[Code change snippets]
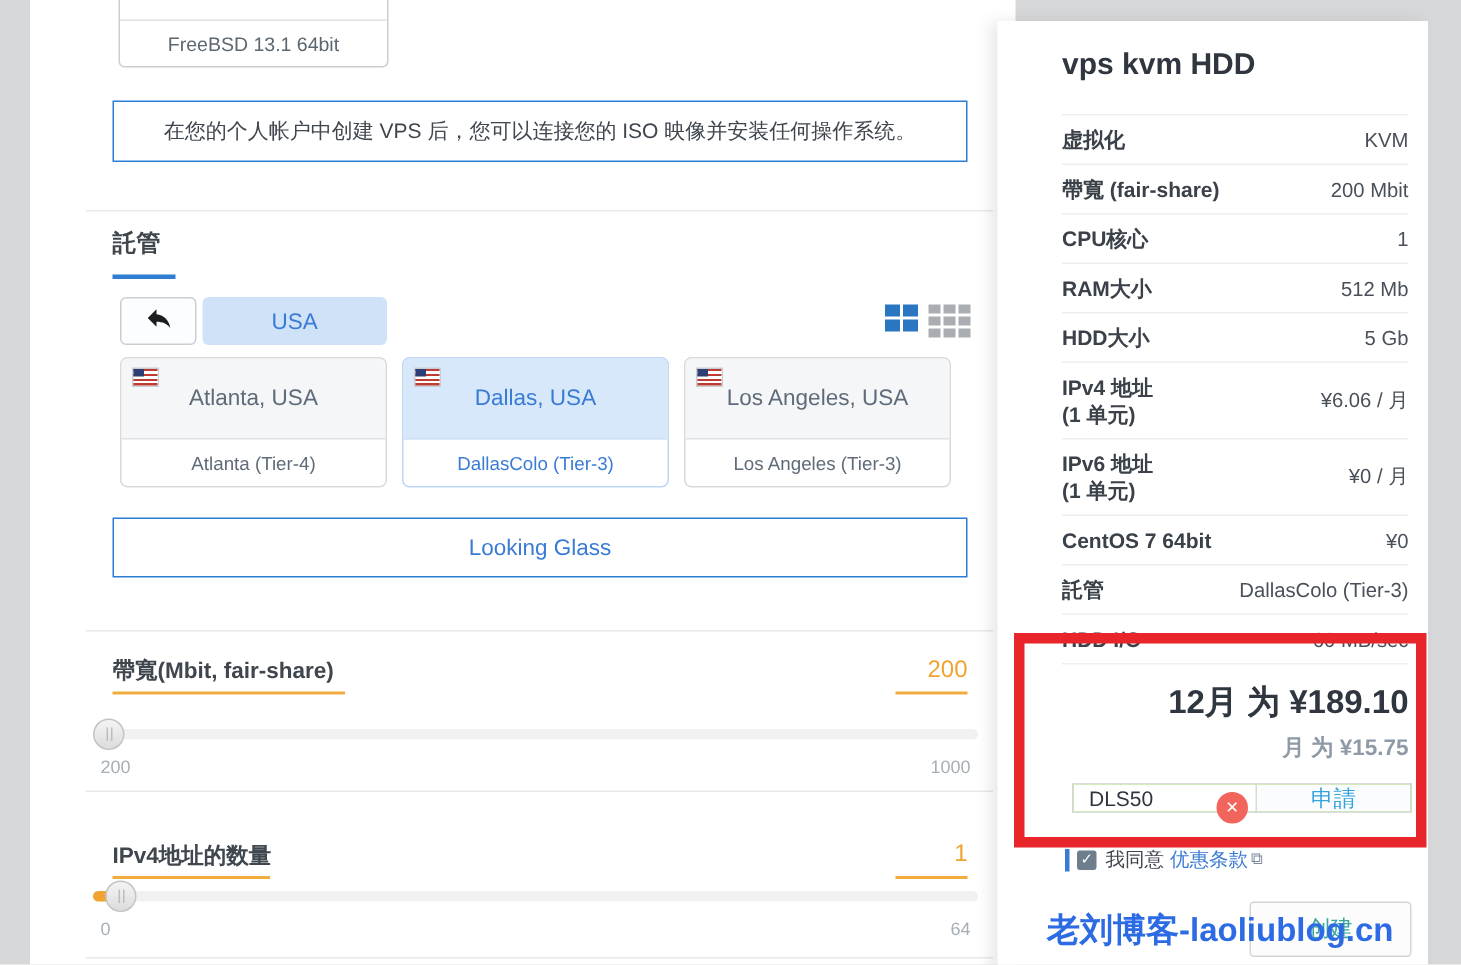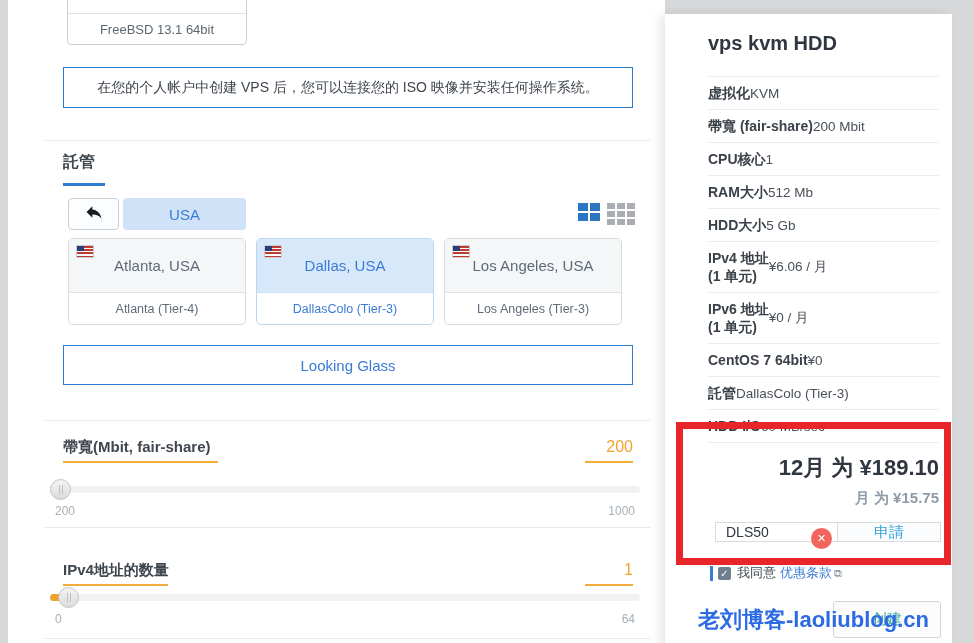--- a/index.html
+++ b/index.html
@@ -7,7 +7,7 @@
   body { background:#d7d8da; font-family:"Liberation Sans","DejaVu Sans",sans-serif; position:relative; }
 
   
-  .main-panel { position:absolute; left:8px; top:0; width:657px; height:643px; background:#fff;text-align:center; }
+  .main-panel { position:absolute; left:20px; top:0; width:657px; height:643px; background:#fff;text-align:center; }
 
   .os-card { position:absolute; left:59px; top:-20px; width:180px; height:65px;
              background:#fff; border:1px solid #c9ced3; border-radius:4px; overflow:hidden; }

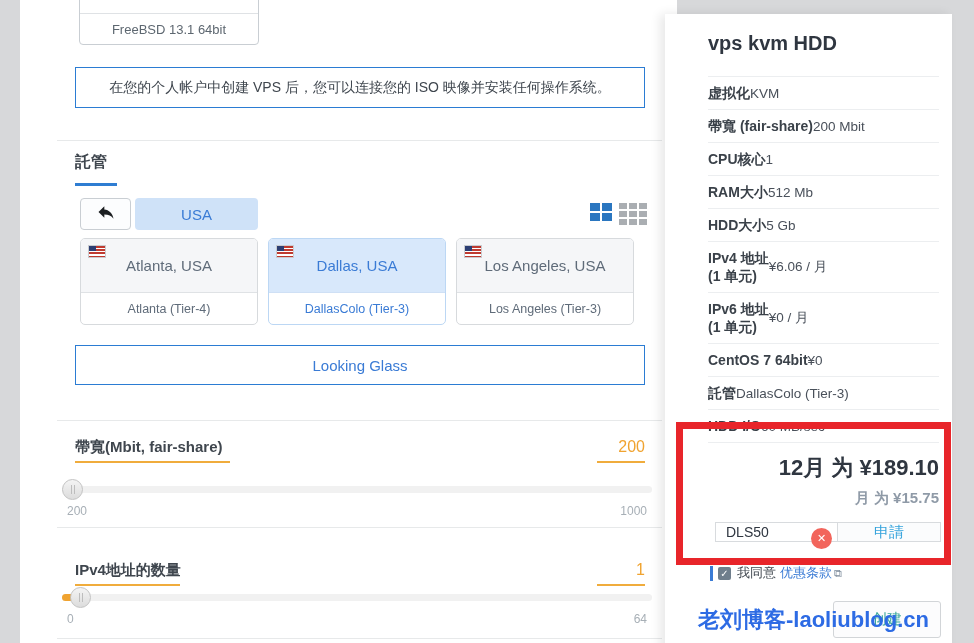--- a/index.html
+++ b/index.html
@@ -70,7 +70,7 @@
              box-shadow:-5px 0 10px rgba(0,0,0,.09); }
   .sb-title { position:absolute; left:43px; top:18px; font-size:20px; font-weight:bold; color:#2f3640; }
   .sb-rows { position:absolute; left:43px; top:62px; width:231px; }
-  .srow { border-top:1px solid #eceef0; padding:7px 0; display:flex; justify-content:flex-start; align-items:center; }
+  .srow { border-top:1px solid #eceef0; padding:7px 0; display:flex; justify-content:space-between; align-items:center; }
   .srow .lbl { font-size:14px; font-weight:bold; color:#3a4149; line-height:18px; }
   .srow .lbl span { display:block; }
   .srow .val { font-size:13.5px; color:#49505a; white-space:nowrap; }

What to produce
Make an exact copy of the records shown above, without the pictures.

Exercise response
--- a/index.html
+++ b/index.html
@@ -7,7 +7,7 @@
   body { background:#d7d8da; font-family:"Liberation Sans","DejaVu Sans",sans-serif; position:relative; }
 
   
-  .main-panel { position:absolute; left:8px; top:0; width:657px; height:643px; background:#fff;text-align:center; }
+  .main-panel { position:absolute; left:20px; top:0; width:657px; height:643px; background:#fff;text-align:center; }
 
   .os-card { position:absolute; left:59px; top:-20px; width:180px; height:65px;
              background:#fff; border:1px solid #c9ced3; border-radius:4px; overflow:hidden; }

--- a/index.html
+++ b/index.html
@@ -70,7 +70,7 @@
              box-shadow:-5px 0 10px rgba(0,0,0,.09); }
   .sb-title { position:absolute; left:43px; top:18px; font-size:20px; font-weight:bold; color:#2f3640; }
   .sb-rows { position:absolute; left:43px; top:62px; width:231px; }
-  .srow { border-top:1px solid #eceef0; padding:7px 0; display:flex; justify-content:flex-start; align-items:center; }
+  .srow { border-top:1px solid #eceef0; padding:7px 0; display:flex; justify-content:space-between; align-items:center; }
   .srow .lbl { font-size:14px; font-weight:bold; color:#3a4149; line-height:18px; }
   .srow .lbl span { display:block; }
   .srow .val { font-size:13.5px; color:#49505a; white-space:nowrap; }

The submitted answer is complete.